Así que volví a mi puesto primigenio, meditando sobre estas cosas y tantas otras hasta que me fijé que un hombre con un carrito de bebé se posicionaba frente a mí. Aquella pobre criatura estaba claramente enferma, con tantos tubos y aparatos cercándola, pensé que probablemente no pudiera respirar con autonomía por algún tipo de fallo de nacimiento. Mas, fíjandome en la medida que aquel niño también me miraba a mí mismo con curiosidad, ví que también tenía ciertas malformaciones en sus miembros, a la par que ciertas cicatrices que se abrían y se cerraban en la medida que respiraba. Cuando levanté mi mirada en dirección al que parecía su padre, descubrí en los rasgos asiáticos que portaba, idénticos ojos rasgados en su hijo. No quise ser maleducado en mi insistencia de contemplarles con cierta estupefación, mas el hombre dándose cuenta de mis sentimientos tomó la palabra:

- Veo que le causa cierta curiosidad el estado de mi hijo. Pues bien, verá, ya nació así de deforme, aunque con el paso del tiempo, sus deformidades y peculiaridades anatómicas sólo hacen si no aumentar. Tan horrible fue haciendose con los años, que incluso mi mujer, aquella que le dió luz a este mundo, escapó de su presencia, abandonándonos tanto a él como a mí. La situación se hizo tan tremenda y horrible, que familiares, vecinos y amigos comenzaron a alejarse de nosotros, tanta repulsión les causaba la criatura. No me quedó otra que emigrar de Japón -nuestro país de origen- a estas tierras con la esperanza de pasar desapercibidos ante las deformidades físicas de mi hijo. Pero, sin embargo, aquello supuso una vana utopía, el pensar que aquí seríamos felices, pues basta comprobar tras el más mínimo paseo que todos nos miran al principio con curiosidad como usted, para luego mostrar un gesto de evidente repugnancia ante mi criatura...

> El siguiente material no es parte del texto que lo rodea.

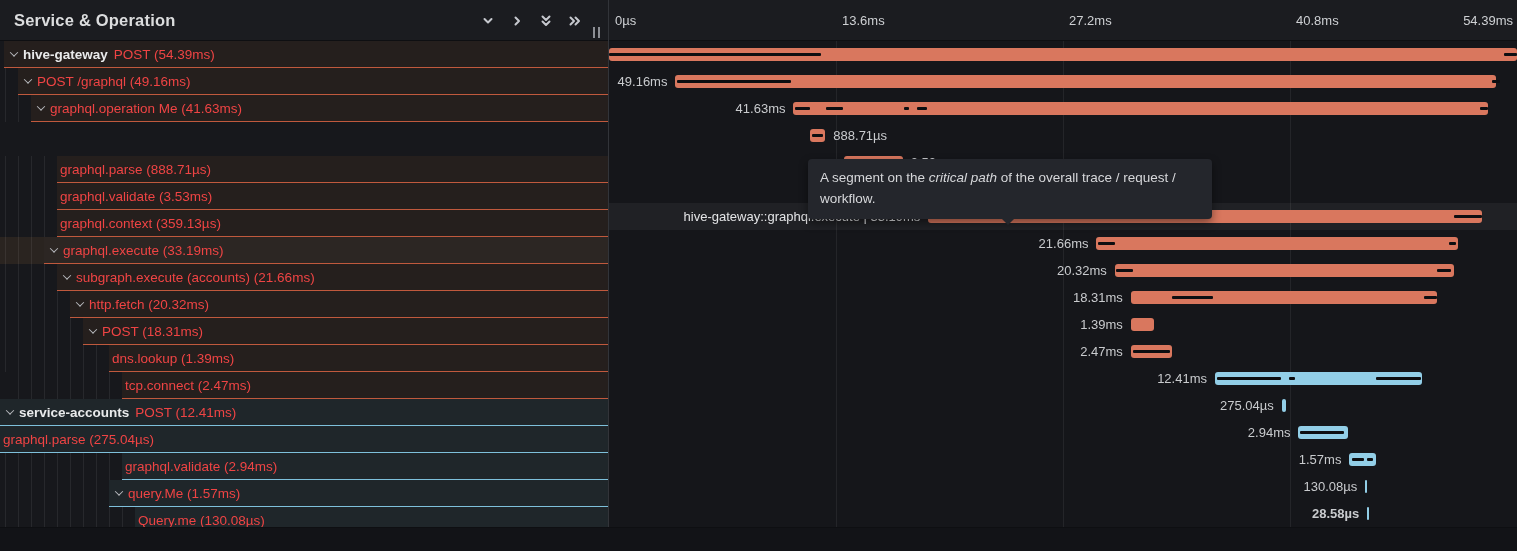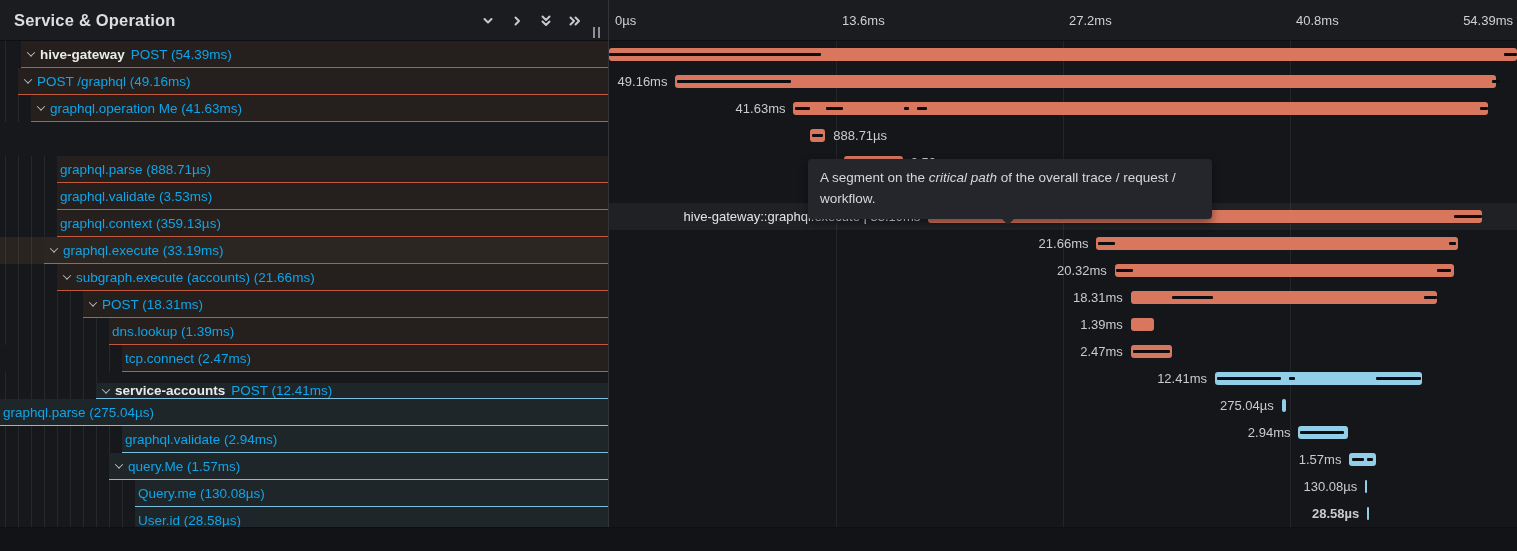"hive-gateway" div.nrow { padding-left: 21px -> 4px }
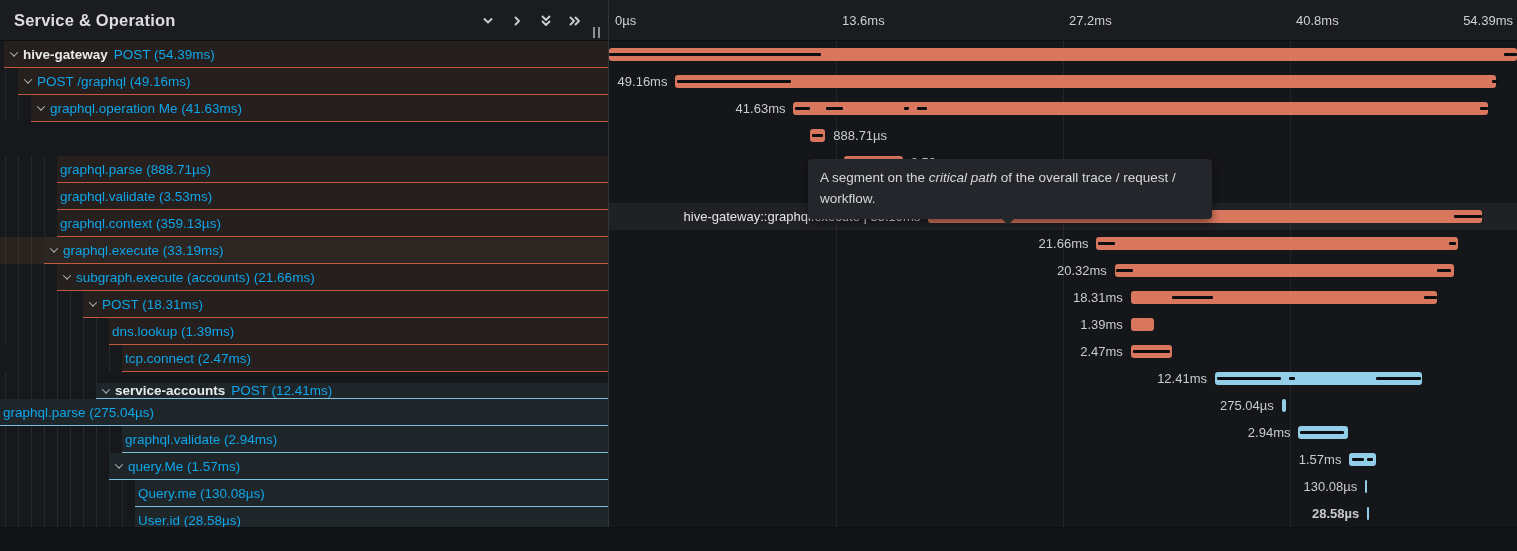"POST (54.39ms)" .op { color: #0ea5e9 -> #ef4444 }
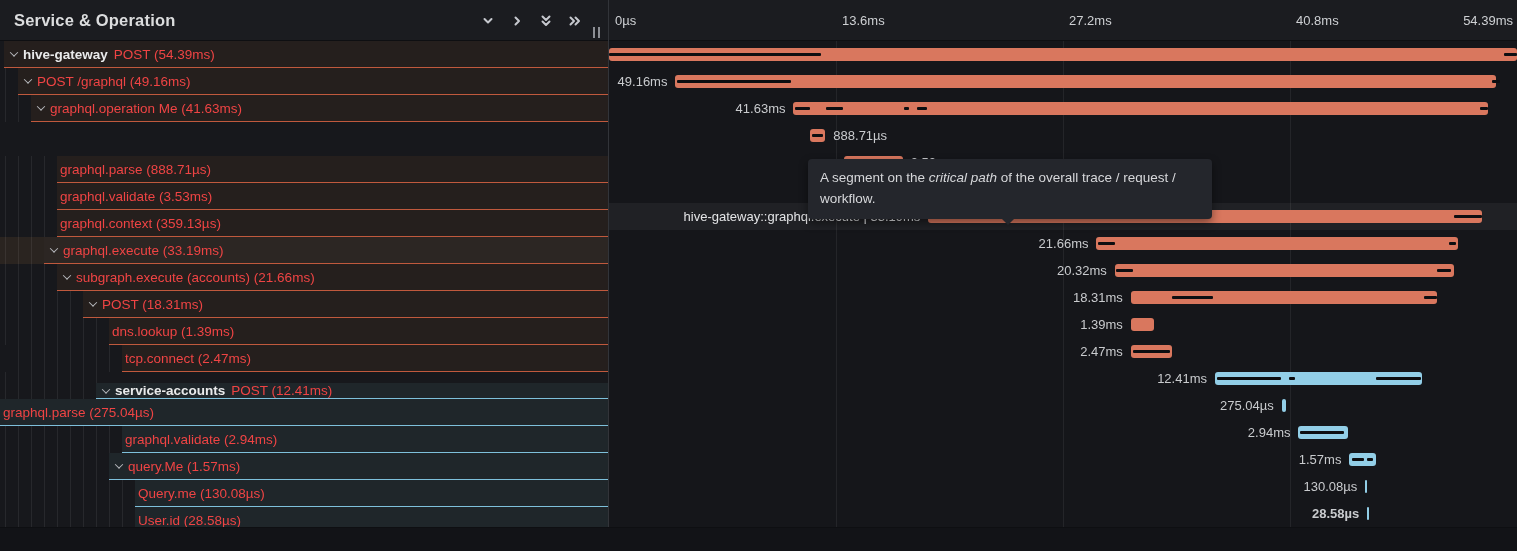"http.fetch (20.32ms)" div.nrow { html: none -> <div> <div> <span> <i></i> </span> <span>http.fetch (20.32ms)</span> </div> </div> }
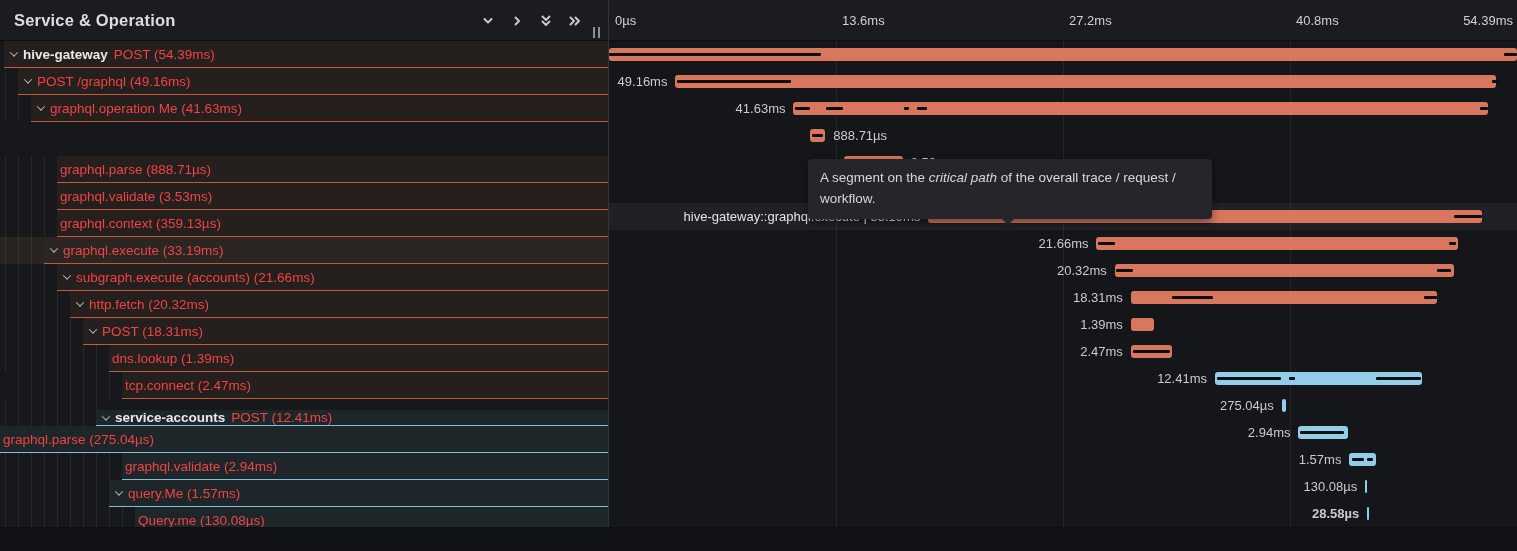"service-accounts" div.nrow { align-items: flex-end -> none; padding-left: 96px -> none }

Todavía seguía hablando aquel japonés, cuando dejé de prestar atención a sus palabras en la medida que veía que su hijo tenía las tripas completamente abiertas, y además de ello, comenzó a hurgarse en las mismas, estrayendo de los intestinos lo que parecían heces de gato. No pude evitar en ese momento que una arcada surgiera de mi propio estomago, subiendo por mi garganta y liberando un malestar irreprimible. Aquel hombre se percató de mi gesto, deteniendo en seco sus palabras, y desplazando su carrito a la esquina contraria donde se situaba la anciana ofendida. Me sentí bastante conmocionado observando el siguiente cuadro, una anciana con cáncer en la esquina siniestra, y un hombre con su hijo deforme en la diestra, en tanto que yo me encontraba en el centro, como un punto en suspenso entre ambos estados ¿Pudiera significar algo semejante analogía? ¿Una macabra metáfora?

Y entonces, parando en seco mis inconcruentes pensamientos, noté un temblor y el sonido de algo en la distancia. Me asomé desde la marquesina, y atestigüé por los faroles iluminados que el autobús por fin pasaba por nuestra parada, ya podría encaminarme a donde quiera que fuera en esta extraña madrugada pensé con una secreta esperanza en algo indeterminado. Ya estaba pasando por nuestro lado, con el interior completamente a oscuras y atestado de las sombras de sus inhóspitos pasajeros, cuando pasó de largo sin detenerse a recogernos.